Dr. Tom Hicks
Adapted from Holiness by J.C. Ryle
What does it cost to be a Christian? The question is not what it costs to be justified, since that costs the righteousness and blood of Christ received by faith alone (Gal 2:16). Rather, the question is what true Christians must be ready to give up (Lk 14:33).
It costs little to be an “outward Christian.” Many attend worship services twice on Sunday, and they have a tolerable external morality during the week, such that others would say they are good people (Lk 18:11-12). But, these things require no real self-denial and sacrifice. They are no evidence of genuine belief.
To be Christian requires fighting battles, making sacrifices, and running races. True believers look upon the Lord Jesus Christ and love Him such that more and more, they hate what He hates and love what He loves.
Consider what it costs to be a true Christian:
It costs you your self-righteousness. You must put away pride and high thoughts of yourself. A true Christian must give up trust in his own morality, respectability, praying, Bible-reading, churchgoing, and trust in nothing but Jesus Christ for his righteousness before God. “Indeed I count everything as loss because of the surpassing worth of knowing Christ Jesus my Lord . . . and be found in Him, not having a righteousness of my own that comes from the law, but that which comes through faith in Christ, the righteousness that depends on faith” (Phil 3:8-9).
It costs you your sins. You must be willing to give up every habit and practice that is wrong in God’s sight. There must be no truce with any sin. “Wash yourselves; make yourselves clean; remove the evil of your deeds from before My eyes; cease to do evil, learn to do good” (Isa 1:16-17; cf. Ezek 18:31; Dan 4:27). You must be willing to fight against all known sin: “Let us also lay aside every weight, and sin which clings so closely, and let us run with endurance the race that is set before us, looking to Jesus . . . In your struggle against sin, you have not yet resisted to the point of shedding your blood” (Heb 12:1-4).
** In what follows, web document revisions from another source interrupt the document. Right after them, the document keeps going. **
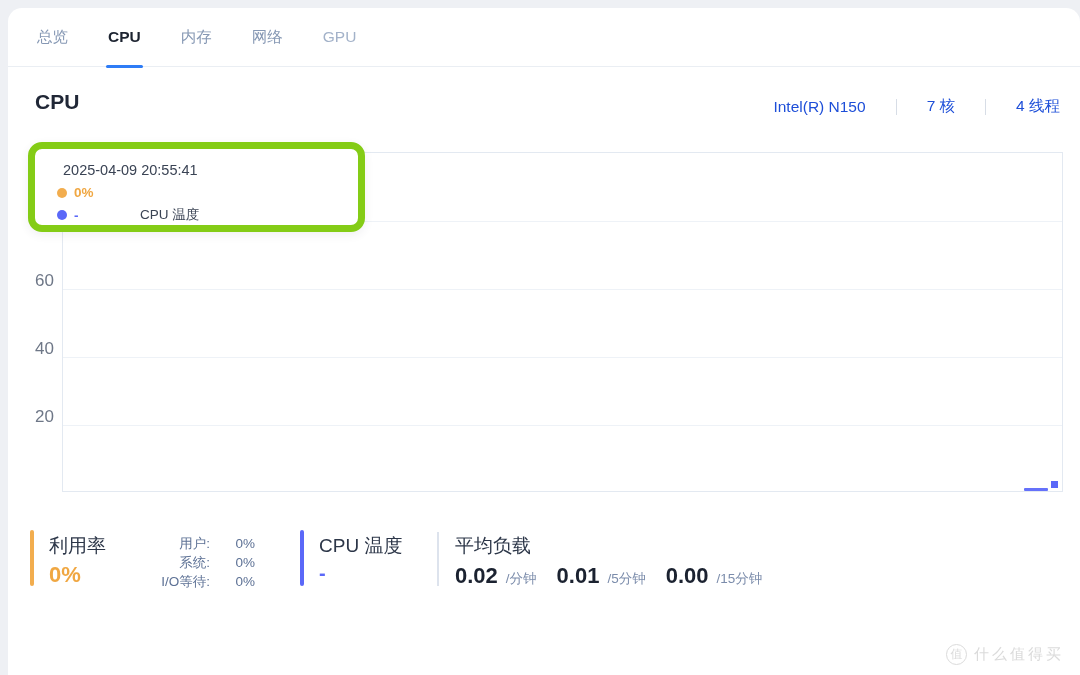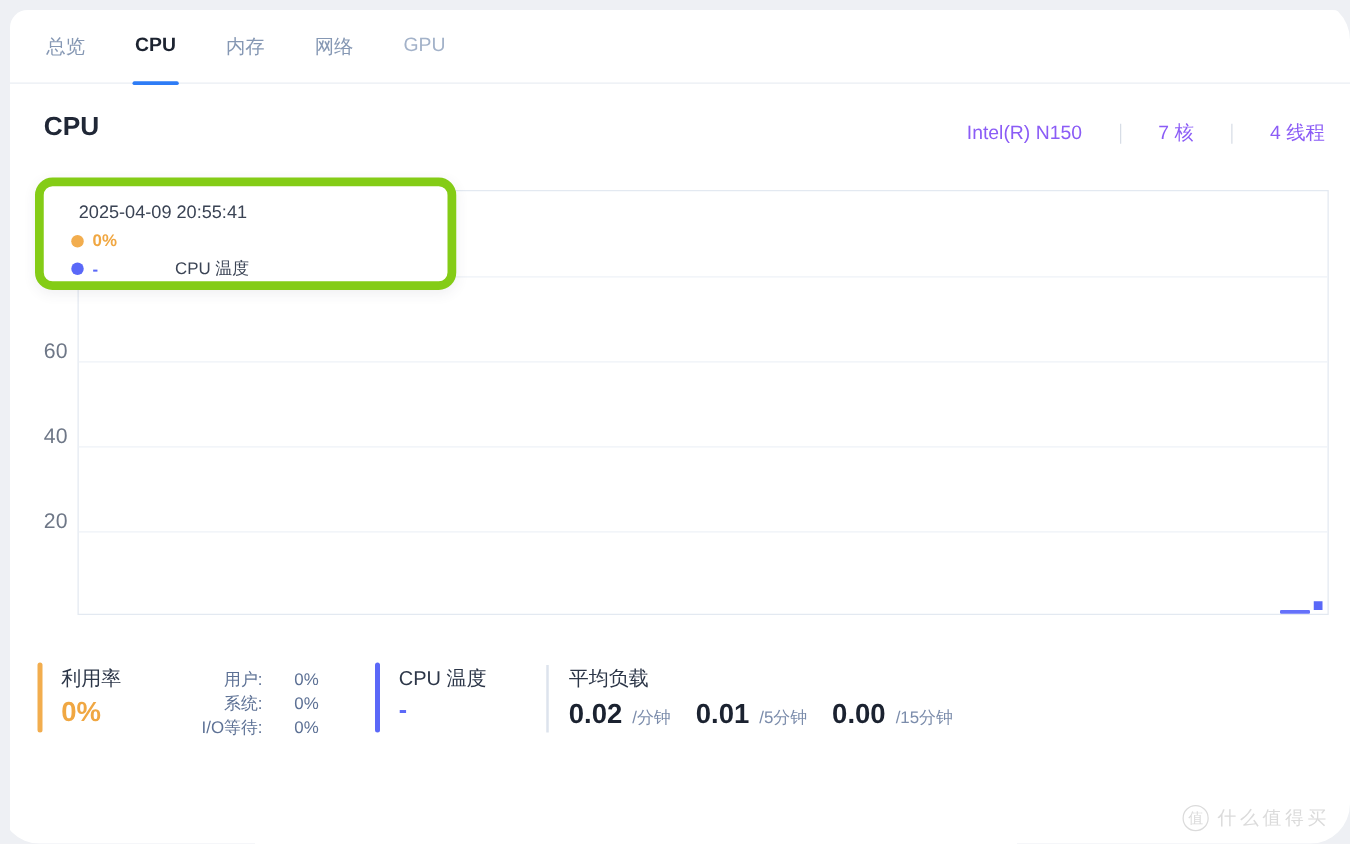--- a/index.html
+++ b/index.html
@@ -5,7 +5,7 @@
   * { margin:0; padding:0; box-sizing:border-box; }
   html,body { background:#eef0f4; }
   body { font-family:"Liberation Sans","DejaVu Sans",sans-serif; }
-  .page { position:relative; width:1080px; height:675px; background:#eef0f4; overflow:hidden;border-radius:32px; }
+  .page { position:relative; width:1080px; height:675px; background:#eef0f4; overflow:hidden; }
   .card { position:absolute; left:8px; top:8px; right:0; bottom:0; background:#ffffff; border-radius:14px 14px 0 0; }
 
   

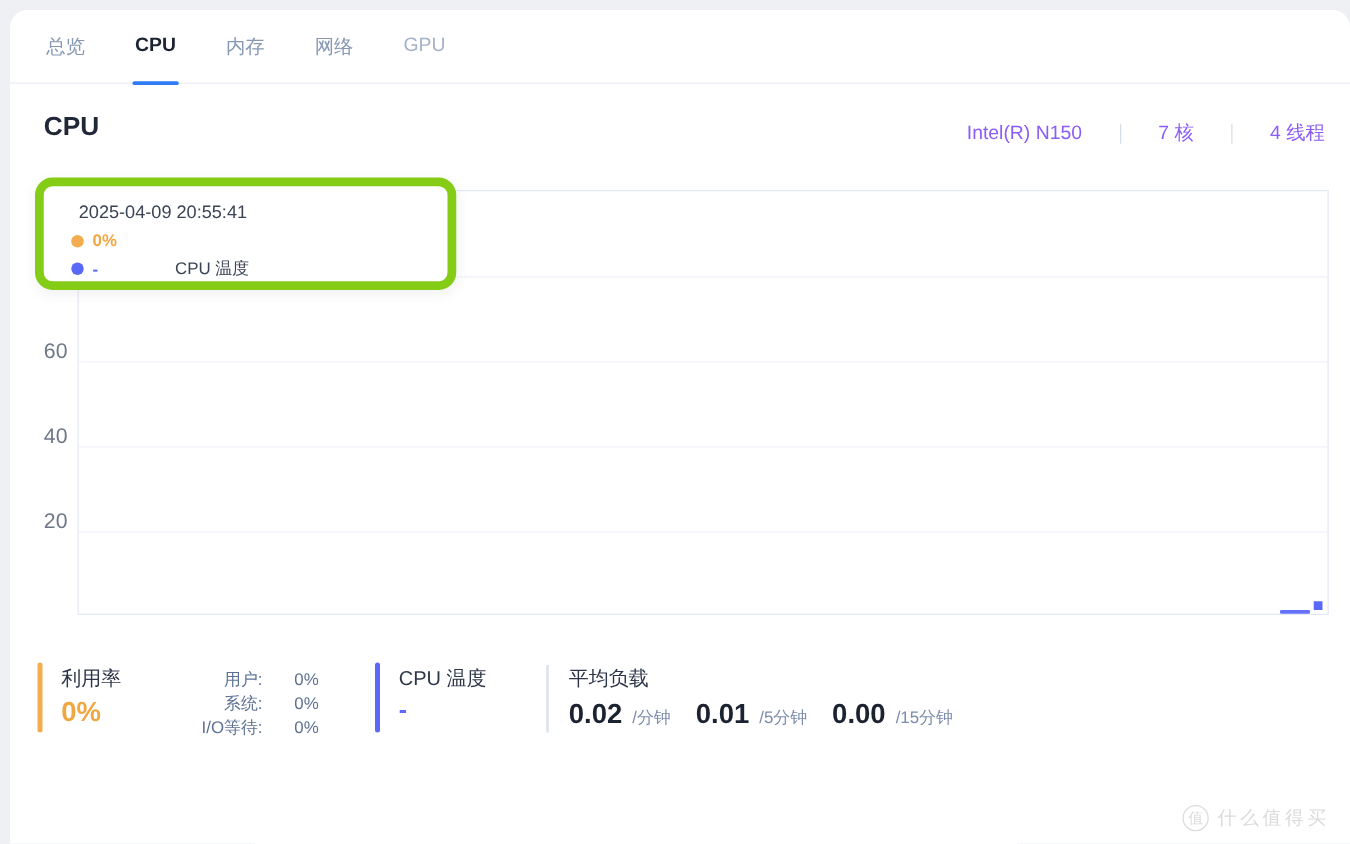--- a/index.html
+++ b/index.html
@@ -21,7 +21,7 @@
   
   .page-title { position:absolute; left:27px; top:82px; font-size:21px; font-weight:700; color:#202736; }
   .cpu-info { position:absolute; right:20px; top:88px; display:flex; align-items:center; gap:30px;
-              font-size:15.5px; color:#8b5cf6; }
+              font-size:15.5px; color:#1d4ed8; }
   .cpu-info .vdiv { width:1px; height:16px; background:#d7dde6; }
 
   

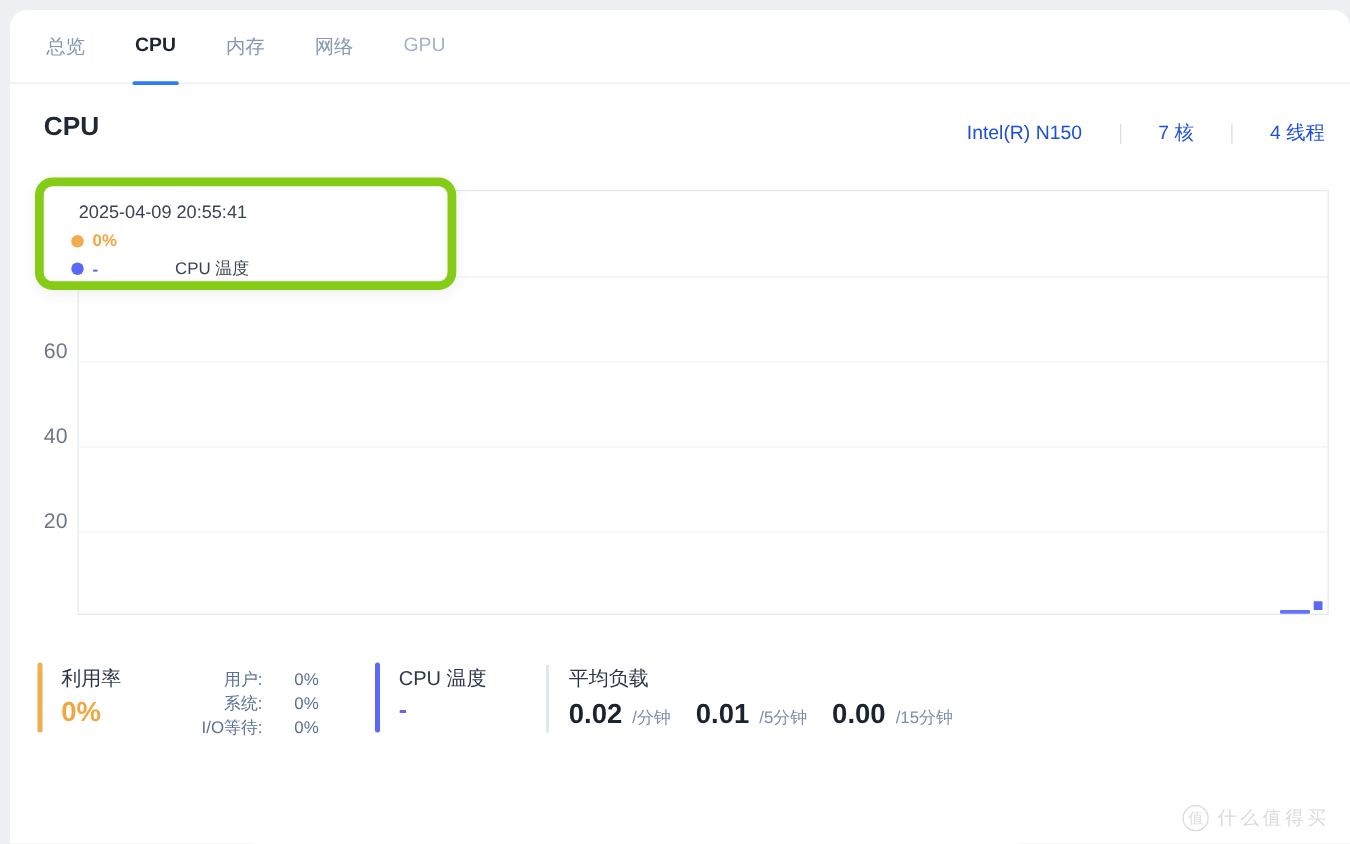--- a/index.html
+++ b/index.html
@@ -54,7 +54,7 @@
   .accent.blue { background:#5b68f8; }
   .stat { position:absolute; top:0; display:flex; }
   .stat .body { margin-left:15px; }
-  .stat-label { font-size:16px; color:#2c3648; margin-top:3px; }
+  .stat-label { font-size:19px; color:#2c3648; margin-top:3px; }
   .stat-value { font-size:22px; font-weight:800; margin-top:3px; }
   .stat-value.orange { color:#f0a742; }
   .stat-value.blue { color:#5b68f8; font-size:20px; }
It costs you your love of ease. You must take pains and trouble yourself to run the race and stand guard in every company, in every place, public and private, at home and among strangers. You must watch your time, tongue, temper, thoughts, imaginations, and conduct in all of life. There can be no progress without pain. “The soul of the sluggard craves and gets nothing, while the soul of the diligent is richly supplied” (Prov 13:4).
It costs you the favor of the world. A Christian must be willing to be ridiculed, mocked, hated, and thought a fool or fanatic by the world. Jesus said, “Remember the word that I said to you: a servant is not greater than his master. If they persecuted Me, they will also persecute you. If they kept My word, they will also keep yours” (Jn 15:20). Christ Himself was rejected by the world: “He was despised and rejected by men; a man of sorrows and acquainted with grief; and as one from whom men hide their faces he was despised, and we esteemed Him not” (Isa 53:3).